🤖 AI Summary
This work addresses the limitations of existing chain-of-thought (CoT) distillation methods, which rely on a single teacher model and are thus prone to its capability biases and catastrophic forgetting, hindering the full realization of student models’ reasoning potential. To overcome this, we propose COMPACT, a multi-teacher collaborative distillation framework that dynamically integrates supervision signals compatible with the student’s evolving capabilities. COMPACT introduces a multidimensional compatibility assessment mechanism: it filters erroneous reasoning paths via graph-based consensus, identifies informative teaching moments through mutual information, and mitigates negative transfer by modulating loss difficulty. By integrating graph-structured analysis, mutual information estimation, and dynamic gradient weighting, COMPACT constructs a compatibility-aware distillation system.

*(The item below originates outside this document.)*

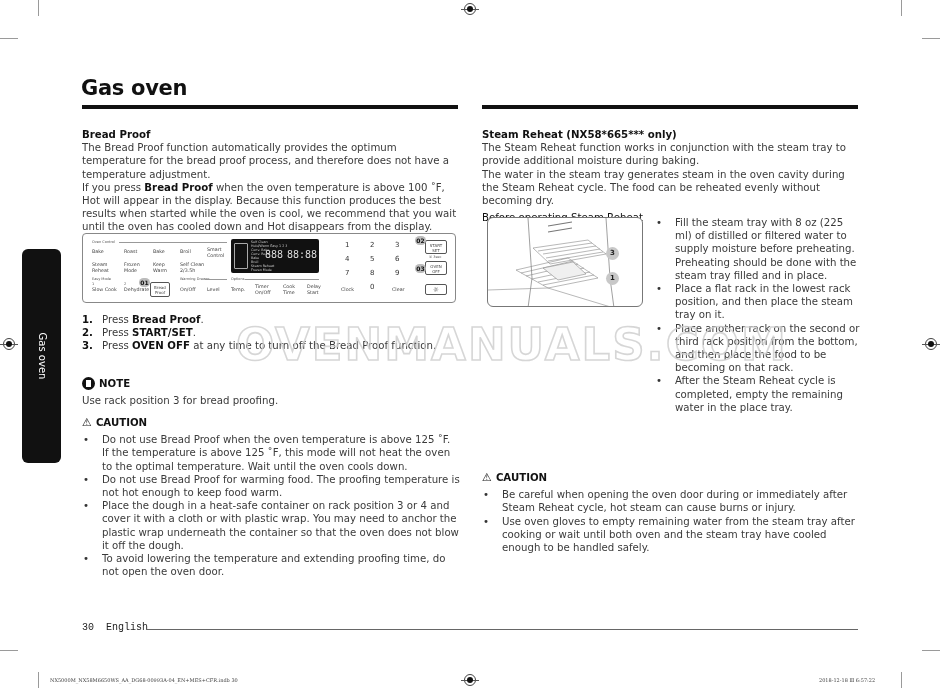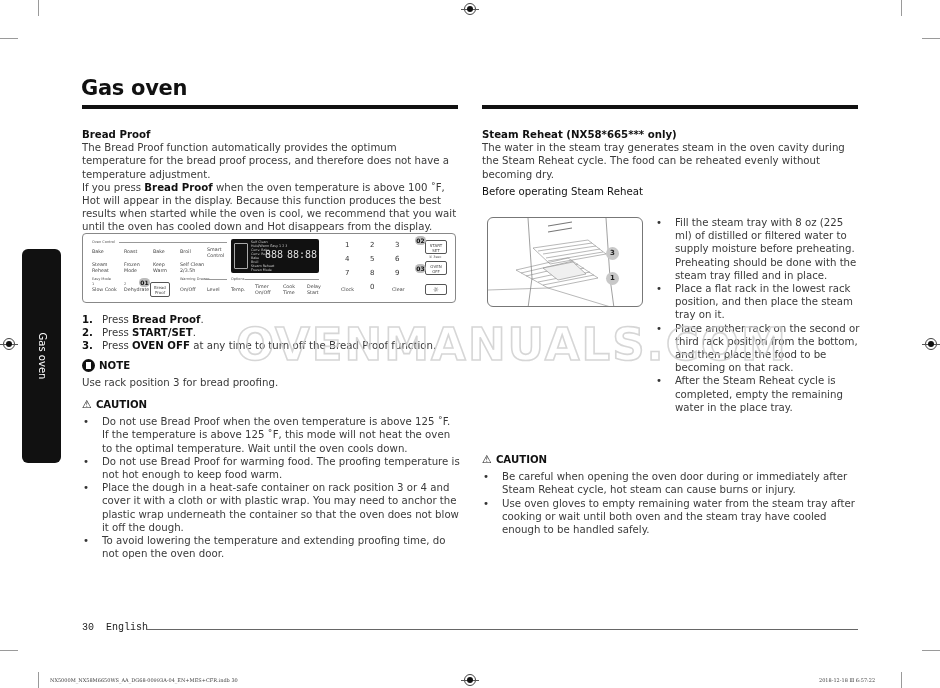"The Steam Reheat function works" p { html: none -> <p>The Steam Reheat function works in conjunction with the steam tray to provide additional moisture during baking.</p> }
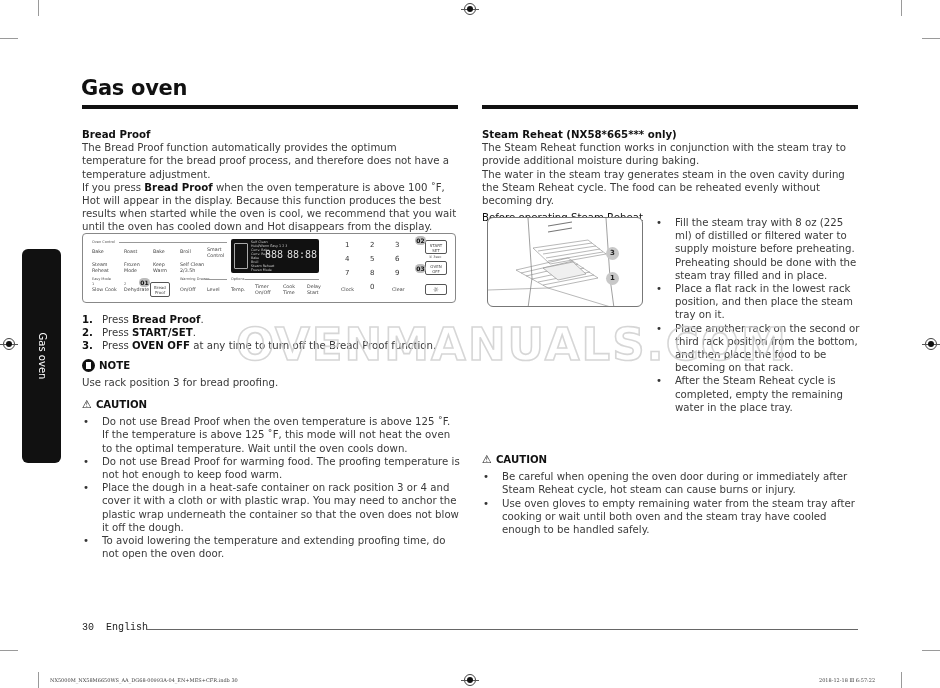"NOTE" .note-head, .caution-head { margin-top: 6px -> 24px }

Experiments demonstrate that COMPACT achieves state-of-the-art performance across multiple reasoning benchmarks, effectively enhancing small language models’ reasoning abilities while alleviating catastrophic forgetting and preserving their original knowledge.
📝 Abstract
Chain-of-Thought (CoT) reasoning empowers Large Language Models (LLMs) with remarkable capabilities but typically requires prohibitive parameter scales. CoT distillation has emerged as a promising paradigm to transfer reasoning prowess into compact Student Models (SLMs), but existing approaches often rely on a solitary teacher, capping the student's potential since individual LLMs often exhibit distinct capability biases and may suffer from catastrophic forgetting. While leveraging diverse teachers seems appealing, effectively fusing their supervisions remains challenging: teacher-student incompatibility risks amplifying hallucinations, and passive supervision fails to ensure genuine logic internalization. To address this, we introduce COMPACT, a framework that adaptively fuses supervisions from different teachers by dynamically weighting teacher gradients based on the student's real-time compatibility evaluated by a multi-dimensional metric: (1) Graph-based Consensus to filter misleading rationales by identifying mainstream reasoning paths; (2) Mutual-Information-based Adaptability to detect"epiphany moments"for genuinely understanding the reasoning process rather than merely imitating; and (3) Loss-based Difficulty to assess student receptivity to the teacher's guidance and prevent negative transfer. Extensive experiments and latent space analysis demonstrate that COMPACT effectively integrates diverse reasoning capabilities without damaging the model's original knowledge structure, achieving state-of-the-art performance on various benchmarks while mitigating catastrophic forgetting.